En effet, le Conseil d’État, une cour administrative, n’a pas donné son avis sur la légitimité de la mesure. Au lieu de cela, il a jugé que les organisations contestant le blocage n’ont pas réussi à prouver une violation flagrante des droits des citoyens de Nouvelle-Calédonie qui justifierait une suspension d’urgence de l’interdiction. Par ailleurs, la justification du blocage est également fortement contestée par les mouvements Kanak et les partisans de la défense des libertés. Ils soutiennent que le gouvernement n’a pas réussi à prouver que TikTok a été impliqué dans l’escalade des violences.

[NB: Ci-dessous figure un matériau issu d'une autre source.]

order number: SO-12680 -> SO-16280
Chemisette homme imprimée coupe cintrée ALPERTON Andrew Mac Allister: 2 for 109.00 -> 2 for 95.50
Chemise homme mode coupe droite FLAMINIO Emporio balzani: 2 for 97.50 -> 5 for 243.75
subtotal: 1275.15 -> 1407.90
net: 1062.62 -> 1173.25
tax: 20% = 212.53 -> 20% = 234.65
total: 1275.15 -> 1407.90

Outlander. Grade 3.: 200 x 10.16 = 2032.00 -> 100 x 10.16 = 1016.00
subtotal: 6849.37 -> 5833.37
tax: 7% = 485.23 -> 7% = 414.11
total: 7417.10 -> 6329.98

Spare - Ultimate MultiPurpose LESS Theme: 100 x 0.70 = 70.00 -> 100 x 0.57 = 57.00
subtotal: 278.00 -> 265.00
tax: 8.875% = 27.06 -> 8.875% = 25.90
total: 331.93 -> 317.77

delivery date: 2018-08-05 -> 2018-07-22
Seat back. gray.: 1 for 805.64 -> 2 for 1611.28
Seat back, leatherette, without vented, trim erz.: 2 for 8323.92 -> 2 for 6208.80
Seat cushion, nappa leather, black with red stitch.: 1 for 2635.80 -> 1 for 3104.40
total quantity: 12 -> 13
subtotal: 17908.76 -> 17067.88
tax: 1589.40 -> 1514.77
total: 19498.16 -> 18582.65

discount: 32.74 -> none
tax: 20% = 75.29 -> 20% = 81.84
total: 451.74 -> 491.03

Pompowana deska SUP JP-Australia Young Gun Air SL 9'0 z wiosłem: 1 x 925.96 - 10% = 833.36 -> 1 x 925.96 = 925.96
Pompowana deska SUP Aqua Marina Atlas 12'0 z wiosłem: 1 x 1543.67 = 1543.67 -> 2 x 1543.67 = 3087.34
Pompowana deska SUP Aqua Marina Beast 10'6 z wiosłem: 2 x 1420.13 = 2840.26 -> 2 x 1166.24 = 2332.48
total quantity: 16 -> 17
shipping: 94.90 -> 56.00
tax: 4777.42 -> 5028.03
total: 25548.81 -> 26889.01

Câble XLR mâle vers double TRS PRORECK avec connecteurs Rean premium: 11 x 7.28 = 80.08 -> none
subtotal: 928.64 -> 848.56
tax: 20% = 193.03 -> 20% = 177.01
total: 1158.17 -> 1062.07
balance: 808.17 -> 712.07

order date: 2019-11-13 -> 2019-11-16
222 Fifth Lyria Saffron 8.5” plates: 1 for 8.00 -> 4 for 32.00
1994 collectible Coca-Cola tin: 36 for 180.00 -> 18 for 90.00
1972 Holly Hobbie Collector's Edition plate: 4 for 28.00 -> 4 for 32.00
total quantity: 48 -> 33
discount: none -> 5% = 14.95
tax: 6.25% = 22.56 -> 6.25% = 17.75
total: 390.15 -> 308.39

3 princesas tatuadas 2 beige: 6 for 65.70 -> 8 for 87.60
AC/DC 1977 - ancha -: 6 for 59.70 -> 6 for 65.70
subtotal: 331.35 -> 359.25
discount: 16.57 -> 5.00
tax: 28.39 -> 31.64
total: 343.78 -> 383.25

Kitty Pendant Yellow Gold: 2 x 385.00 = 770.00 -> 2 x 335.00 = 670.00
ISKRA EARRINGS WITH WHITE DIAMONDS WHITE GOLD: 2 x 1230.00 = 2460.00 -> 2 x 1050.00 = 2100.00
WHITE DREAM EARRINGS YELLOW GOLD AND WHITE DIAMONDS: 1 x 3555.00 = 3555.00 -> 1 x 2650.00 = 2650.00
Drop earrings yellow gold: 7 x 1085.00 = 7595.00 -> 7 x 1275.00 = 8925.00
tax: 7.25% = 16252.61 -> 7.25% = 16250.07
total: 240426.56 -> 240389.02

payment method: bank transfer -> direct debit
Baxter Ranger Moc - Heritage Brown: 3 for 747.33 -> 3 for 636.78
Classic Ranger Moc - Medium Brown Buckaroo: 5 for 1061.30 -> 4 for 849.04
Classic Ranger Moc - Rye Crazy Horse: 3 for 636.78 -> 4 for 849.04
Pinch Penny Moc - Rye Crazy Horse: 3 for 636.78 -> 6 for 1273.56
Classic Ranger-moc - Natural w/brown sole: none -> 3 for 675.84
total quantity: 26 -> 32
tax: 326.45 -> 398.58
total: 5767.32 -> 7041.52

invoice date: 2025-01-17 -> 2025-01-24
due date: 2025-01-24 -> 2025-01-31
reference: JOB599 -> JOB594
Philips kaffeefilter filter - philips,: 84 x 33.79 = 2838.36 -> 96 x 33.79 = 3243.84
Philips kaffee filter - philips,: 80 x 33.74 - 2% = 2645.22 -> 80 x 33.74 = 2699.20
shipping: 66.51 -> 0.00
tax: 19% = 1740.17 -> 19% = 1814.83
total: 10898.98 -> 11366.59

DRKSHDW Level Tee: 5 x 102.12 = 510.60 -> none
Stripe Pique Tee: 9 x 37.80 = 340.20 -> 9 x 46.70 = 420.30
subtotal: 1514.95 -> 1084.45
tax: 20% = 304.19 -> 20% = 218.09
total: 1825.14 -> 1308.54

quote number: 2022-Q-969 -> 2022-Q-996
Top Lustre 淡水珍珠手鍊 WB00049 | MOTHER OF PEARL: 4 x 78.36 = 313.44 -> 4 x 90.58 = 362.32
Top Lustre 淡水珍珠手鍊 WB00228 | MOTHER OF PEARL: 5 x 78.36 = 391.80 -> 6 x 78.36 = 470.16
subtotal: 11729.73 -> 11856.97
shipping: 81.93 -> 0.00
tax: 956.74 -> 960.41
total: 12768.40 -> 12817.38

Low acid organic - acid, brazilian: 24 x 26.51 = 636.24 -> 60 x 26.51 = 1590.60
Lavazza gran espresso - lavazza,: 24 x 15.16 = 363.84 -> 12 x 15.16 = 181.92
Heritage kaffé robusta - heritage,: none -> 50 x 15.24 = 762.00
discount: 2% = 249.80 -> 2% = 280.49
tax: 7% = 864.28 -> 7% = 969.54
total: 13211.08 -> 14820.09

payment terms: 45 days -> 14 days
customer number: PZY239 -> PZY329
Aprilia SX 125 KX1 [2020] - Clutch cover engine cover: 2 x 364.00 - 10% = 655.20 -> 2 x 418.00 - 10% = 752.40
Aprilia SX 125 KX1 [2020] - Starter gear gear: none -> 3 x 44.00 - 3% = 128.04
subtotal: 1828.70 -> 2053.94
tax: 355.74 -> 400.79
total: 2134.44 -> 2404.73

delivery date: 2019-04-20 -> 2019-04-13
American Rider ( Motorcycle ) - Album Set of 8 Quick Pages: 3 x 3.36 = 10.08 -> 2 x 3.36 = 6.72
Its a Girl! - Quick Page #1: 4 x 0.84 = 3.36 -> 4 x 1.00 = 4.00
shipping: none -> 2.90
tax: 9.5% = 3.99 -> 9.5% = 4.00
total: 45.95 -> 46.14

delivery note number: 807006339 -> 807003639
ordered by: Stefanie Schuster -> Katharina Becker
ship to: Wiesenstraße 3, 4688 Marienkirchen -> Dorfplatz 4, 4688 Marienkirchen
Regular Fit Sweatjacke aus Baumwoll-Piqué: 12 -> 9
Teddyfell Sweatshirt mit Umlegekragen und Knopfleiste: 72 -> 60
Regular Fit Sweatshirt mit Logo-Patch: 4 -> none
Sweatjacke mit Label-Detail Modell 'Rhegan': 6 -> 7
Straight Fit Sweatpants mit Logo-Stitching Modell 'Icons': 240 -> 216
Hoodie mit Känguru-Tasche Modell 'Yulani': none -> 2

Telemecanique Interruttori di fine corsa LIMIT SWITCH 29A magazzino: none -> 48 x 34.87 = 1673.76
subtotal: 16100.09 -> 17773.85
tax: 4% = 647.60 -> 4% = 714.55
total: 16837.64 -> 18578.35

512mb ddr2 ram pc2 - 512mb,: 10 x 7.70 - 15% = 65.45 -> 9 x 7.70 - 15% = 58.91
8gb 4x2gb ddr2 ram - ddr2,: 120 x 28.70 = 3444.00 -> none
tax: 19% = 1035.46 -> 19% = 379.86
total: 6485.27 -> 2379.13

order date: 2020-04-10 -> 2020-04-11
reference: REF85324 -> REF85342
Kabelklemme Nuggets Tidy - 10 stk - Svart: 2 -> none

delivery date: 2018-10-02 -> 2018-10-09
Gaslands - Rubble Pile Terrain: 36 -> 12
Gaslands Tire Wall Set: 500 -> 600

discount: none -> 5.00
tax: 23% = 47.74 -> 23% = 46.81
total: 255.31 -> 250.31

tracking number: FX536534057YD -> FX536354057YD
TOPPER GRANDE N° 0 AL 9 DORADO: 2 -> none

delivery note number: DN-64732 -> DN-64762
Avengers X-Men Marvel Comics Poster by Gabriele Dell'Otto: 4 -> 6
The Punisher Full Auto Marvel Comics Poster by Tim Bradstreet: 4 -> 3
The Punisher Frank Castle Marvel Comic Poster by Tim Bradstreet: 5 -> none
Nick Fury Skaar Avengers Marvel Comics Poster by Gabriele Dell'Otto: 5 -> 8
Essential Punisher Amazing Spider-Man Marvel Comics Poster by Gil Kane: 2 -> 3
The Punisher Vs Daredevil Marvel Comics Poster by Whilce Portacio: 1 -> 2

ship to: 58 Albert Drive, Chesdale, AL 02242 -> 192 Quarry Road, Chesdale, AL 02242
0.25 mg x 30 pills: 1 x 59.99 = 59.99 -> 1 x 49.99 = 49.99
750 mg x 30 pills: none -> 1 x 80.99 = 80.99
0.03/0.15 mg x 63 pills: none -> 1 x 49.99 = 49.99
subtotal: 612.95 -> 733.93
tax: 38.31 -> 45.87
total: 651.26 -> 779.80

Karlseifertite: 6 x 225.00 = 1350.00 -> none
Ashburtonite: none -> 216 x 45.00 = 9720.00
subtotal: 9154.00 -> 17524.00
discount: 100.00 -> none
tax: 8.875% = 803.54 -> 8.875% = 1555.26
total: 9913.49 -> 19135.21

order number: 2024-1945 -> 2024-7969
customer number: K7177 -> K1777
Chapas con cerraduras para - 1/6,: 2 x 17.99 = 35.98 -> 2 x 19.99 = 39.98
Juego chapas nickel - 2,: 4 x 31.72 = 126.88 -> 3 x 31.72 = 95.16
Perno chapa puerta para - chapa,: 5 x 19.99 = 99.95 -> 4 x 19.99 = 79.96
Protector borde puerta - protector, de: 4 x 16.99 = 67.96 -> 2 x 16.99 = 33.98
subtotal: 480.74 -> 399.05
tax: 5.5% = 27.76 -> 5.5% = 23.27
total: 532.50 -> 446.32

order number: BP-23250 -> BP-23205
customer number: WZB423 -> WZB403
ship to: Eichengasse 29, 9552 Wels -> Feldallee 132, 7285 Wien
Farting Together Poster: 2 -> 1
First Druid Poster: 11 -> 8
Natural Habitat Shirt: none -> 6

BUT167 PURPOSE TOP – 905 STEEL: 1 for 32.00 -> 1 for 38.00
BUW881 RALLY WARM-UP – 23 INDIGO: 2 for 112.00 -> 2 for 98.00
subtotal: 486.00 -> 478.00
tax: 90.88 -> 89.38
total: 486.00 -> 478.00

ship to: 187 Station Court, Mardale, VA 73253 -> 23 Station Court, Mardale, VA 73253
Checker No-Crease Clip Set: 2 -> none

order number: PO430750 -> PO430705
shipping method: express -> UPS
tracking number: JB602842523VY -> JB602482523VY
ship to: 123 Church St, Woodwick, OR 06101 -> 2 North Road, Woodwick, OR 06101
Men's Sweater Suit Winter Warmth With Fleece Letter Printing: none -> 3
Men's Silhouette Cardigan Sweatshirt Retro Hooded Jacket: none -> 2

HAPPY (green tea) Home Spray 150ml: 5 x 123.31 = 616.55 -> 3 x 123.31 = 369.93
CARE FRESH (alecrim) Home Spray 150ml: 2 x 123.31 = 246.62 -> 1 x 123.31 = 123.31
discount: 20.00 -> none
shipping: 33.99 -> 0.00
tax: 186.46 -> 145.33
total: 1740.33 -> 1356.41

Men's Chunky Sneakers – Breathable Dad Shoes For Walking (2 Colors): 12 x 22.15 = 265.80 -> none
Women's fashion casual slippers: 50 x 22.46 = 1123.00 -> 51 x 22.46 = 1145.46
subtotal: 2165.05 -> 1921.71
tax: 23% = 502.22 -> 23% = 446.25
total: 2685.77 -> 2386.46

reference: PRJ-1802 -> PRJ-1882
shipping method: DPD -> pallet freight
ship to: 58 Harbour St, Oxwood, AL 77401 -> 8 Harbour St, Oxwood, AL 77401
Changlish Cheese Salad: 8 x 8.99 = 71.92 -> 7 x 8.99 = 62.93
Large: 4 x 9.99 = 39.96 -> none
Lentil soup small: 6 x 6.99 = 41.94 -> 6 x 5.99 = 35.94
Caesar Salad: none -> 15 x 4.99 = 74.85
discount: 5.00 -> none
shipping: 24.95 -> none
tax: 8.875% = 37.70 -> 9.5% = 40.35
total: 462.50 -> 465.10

Malgré la diffusion de vidéos d’incendies et de prétendus tirs des forces loyales ou de la police sur les jeunes Kanak sur TikTok, leur présence et leur visibilité étaient plutôt limitées. Des contenus identiques étaient traversés en grande masse sur d’autres plateformes, y compris X ( autrefois Twitter) et Facebook. Viginum, une agence gouvernementale dédiée à la lutte contre les ingérences étrangères, a remarqué que la majorité des activités de désinformation provenant de l’Azerbaïdjan étaient concentrées sur ces deux plates-formes dans le but d’aggraver la situation en Nouvelle-Calédonie. Cependant, ni X ni Facebook n’ont été suspendus.

Des interrogations se posent également sur la manière dont le blocage a été effectué sans discussion ou demande préalable. Lors des émeutes de l’été 2023, déclenchées dans plusieurs villes françaises suite à la mort de Nahel, le président Emmanuel Macron avait suggéré que le gouvernement pourrait avoir le pouvoir de « réguler ou couper » les réseaux sociaux « lorsque les choses dégénèrent ». TikTok et surtout Snapchat étaient accusés d’avoir contribué à l’escalade de violence, en particulier via la fonction « Snap Map » qui permet d’identifier, presque en temps réel, les lieux où de nombreuses vidéos publiques sont publiées par les utilisateurs. Malgré cela, aucune preuve ne suggérait alors ou à ce jour que cette fonction avait joué un rôle crucial dans ces actes de violence. Snapchat a répondu par la mise en place d’une supervision accrue de la « Snap Map » et a renforcé sa modération. Les dirigeants de Snapchat étaient par ailleurs conviés à des réunions avec les ministres de l’intérieur et du numérique, ainsi qu’avec les représentants d’autres réseaux sociaux, afin de discuter des actions à entreprendre.